ML is uniquely expensive because GPUs are costly and easy to leave running. Cost control is the practice of tracking and reducing what training and serving spend: right-sizing hardware, using spot instances, shutting down idle resources, and choosing efficient approaches.
Why it matters
ML cloud bills can spiral fast — a forgotten GPU instance or an oversized endpoint burns money around the clock. Engineers who keep costs sane make ML viable for the business, and cost awareness is increasingly expected as companies scrutinize AI spend. It is a real differentiator.
What to learn
- The cost drivers: GPU hours, storage, inference, egress
- Right-sizing instances to the workload
- Spot and preemptible instances for training
- Shutting down idle resources automatically
- Smaller models and quantization to cut cost
- API model pricing versus self-hosting
- Budget alerts and attribution
Common pitfall
Defaulting to the biggest GPU and the largest model out of caution, then paying for capacity you never use.

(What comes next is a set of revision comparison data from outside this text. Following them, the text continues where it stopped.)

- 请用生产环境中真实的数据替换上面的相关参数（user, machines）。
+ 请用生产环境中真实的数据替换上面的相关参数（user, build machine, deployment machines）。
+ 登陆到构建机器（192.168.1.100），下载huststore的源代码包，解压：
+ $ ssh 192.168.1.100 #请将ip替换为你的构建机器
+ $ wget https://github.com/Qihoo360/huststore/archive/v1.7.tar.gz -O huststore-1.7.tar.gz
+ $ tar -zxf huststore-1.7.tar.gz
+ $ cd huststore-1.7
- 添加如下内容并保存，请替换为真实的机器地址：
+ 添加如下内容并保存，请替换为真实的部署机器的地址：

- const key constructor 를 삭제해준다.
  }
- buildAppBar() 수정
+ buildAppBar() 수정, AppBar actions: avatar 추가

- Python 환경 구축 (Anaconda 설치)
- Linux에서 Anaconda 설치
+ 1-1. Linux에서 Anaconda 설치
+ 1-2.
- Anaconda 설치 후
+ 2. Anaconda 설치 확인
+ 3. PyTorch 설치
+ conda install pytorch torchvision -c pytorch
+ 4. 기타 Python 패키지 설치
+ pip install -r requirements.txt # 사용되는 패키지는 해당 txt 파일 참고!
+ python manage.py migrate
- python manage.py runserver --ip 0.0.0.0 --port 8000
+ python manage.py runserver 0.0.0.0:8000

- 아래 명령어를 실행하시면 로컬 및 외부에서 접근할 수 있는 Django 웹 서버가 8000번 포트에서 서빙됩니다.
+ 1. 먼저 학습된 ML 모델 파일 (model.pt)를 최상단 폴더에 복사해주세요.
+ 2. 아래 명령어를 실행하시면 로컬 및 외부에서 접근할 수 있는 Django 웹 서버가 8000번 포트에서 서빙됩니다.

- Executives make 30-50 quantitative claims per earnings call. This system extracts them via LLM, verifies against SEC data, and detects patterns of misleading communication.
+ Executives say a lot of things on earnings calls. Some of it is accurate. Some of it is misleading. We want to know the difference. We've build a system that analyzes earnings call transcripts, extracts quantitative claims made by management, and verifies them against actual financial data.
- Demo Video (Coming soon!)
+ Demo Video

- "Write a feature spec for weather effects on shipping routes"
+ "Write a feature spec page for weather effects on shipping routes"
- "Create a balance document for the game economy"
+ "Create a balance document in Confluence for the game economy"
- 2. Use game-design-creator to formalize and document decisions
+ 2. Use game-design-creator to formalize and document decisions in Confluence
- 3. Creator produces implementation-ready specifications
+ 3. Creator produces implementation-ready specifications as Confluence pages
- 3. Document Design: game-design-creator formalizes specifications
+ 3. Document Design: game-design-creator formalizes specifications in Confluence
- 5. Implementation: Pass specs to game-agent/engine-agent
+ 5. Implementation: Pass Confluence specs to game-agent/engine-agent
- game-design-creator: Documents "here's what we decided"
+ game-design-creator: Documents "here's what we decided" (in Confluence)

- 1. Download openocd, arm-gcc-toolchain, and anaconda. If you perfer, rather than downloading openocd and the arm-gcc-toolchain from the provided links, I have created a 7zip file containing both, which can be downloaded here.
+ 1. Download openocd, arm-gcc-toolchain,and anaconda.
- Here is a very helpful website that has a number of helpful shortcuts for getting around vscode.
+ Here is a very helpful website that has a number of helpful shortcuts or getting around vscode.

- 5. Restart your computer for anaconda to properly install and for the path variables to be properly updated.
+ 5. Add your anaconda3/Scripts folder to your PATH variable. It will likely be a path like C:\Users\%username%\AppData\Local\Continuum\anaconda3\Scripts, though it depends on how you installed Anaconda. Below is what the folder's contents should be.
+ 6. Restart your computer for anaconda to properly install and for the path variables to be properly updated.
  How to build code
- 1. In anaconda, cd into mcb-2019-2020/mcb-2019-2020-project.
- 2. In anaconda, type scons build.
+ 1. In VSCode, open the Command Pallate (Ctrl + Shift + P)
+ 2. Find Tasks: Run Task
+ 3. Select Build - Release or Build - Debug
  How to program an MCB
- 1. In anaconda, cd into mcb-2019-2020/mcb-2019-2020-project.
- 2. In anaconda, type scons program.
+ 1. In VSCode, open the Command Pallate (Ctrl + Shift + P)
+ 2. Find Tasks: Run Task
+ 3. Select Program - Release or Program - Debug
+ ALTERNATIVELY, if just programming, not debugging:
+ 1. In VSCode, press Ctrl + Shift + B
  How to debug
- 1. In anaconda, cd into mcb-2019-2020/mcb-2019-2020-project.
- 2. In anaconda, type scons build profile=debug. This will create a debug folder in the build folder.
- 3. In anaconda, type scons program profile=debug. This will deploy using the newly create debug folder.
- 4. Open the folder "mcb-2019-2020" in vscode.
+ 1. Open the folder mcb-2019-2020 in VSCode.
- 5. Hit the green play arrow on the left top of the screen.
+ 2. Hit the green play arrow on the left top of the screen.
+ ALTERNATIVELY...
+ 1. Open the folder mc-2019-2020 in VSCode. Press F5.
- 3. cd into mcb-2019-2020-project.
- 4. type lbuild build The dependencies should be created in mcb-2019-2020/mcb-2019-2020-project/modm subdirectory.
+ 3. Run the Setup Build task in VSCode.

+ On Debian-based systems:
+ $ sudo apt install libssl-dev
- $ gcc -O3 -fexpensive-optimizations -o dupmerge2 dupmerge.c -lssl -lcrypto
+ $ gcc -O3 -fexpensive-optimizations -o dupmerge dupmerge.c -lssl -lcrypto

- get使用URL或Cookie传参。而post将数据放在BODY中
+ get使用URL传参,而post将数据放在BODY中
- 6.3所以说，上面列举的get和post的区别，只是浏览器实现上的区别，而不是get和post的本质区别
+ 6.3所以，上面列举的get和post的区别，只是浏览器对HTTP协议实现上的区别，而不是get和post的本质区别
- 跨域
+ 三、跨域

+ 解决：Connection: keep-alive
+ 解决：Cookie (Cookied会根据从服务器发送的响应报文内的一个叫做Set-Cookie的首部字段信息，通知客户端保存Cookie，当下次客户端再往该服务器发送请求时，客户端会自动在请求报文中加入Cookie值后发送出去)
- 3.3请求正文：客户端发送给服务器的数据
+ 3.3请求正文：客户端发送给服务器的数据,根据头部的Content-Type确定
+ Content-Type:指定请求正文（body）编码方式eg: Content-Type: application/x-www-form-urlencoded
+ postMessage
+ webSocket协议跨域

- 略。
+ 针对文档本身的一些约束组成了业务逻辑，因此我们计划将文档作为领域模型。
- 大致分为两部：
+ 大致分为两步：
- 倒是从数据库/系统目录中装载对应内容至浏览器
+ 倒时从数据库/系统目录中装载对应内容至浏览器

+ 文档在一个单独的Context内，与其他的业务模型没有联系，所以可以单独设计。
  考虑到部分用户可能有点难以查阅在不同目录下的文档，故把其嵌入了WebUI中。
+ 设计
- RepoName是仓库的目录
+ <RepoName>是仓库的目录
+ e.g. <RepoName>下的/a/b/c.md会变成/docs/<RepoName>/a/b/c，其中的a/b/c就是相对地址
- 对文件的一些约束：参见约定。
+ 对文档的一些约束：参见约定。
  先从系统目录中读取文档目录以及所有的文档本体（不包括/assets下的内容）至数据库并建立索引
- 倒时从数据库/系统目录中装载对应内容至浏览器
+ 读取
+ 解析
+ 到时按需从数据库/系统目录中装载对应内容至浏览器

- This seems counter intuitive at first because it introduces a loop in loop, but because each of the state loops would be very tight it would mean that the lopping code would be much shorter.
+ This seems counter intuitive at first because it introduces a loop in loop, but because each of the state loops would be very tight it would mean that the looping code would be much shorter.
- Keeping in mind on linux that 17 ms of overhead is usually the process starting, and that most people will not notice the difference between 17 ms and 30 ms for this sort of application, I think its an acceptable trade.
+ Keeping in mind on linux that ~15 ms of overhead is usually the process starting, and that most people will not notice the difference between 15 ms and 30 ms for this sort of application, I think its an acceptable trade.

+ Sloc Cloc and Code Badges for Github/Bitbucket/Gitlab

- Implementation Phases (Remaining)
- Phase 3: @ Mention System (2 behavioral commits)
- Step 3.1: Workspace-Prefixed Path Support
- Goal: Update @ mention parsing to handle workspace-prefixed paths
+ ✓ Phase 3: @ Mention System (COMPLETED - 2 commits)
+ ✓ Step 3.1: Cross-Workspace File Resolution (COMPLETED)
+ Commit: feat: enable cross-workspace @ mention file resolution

Start with the smallest hardware and model that meet the requirement and scale up only when measurements justify it. Over-provisioning "to be safe" is the most common way ML budgets get wasted.
Resources
Primary (free):
- AWS — Cost optimization · docs
- Google Cloud — Cost management · docs
- Hugging Face — Efficient inference · docs
Practice
Estimate the monthly cost of training and serving a model: GPU hours for training, plus an always-on inference endpoint. Identify the biggest line item and one change — spot instances, a smaller model, or auto-shutdown — that cuts it. Done when you can defend a cheaper setup that still meets the need.
Outcomes
- Identify the main cost drivers in an ML workload.
- Right-size hardware and use spot instances for training.
- Cut inference cost with smaller or optimized models.
- Set budget alerts and shut down idle resources.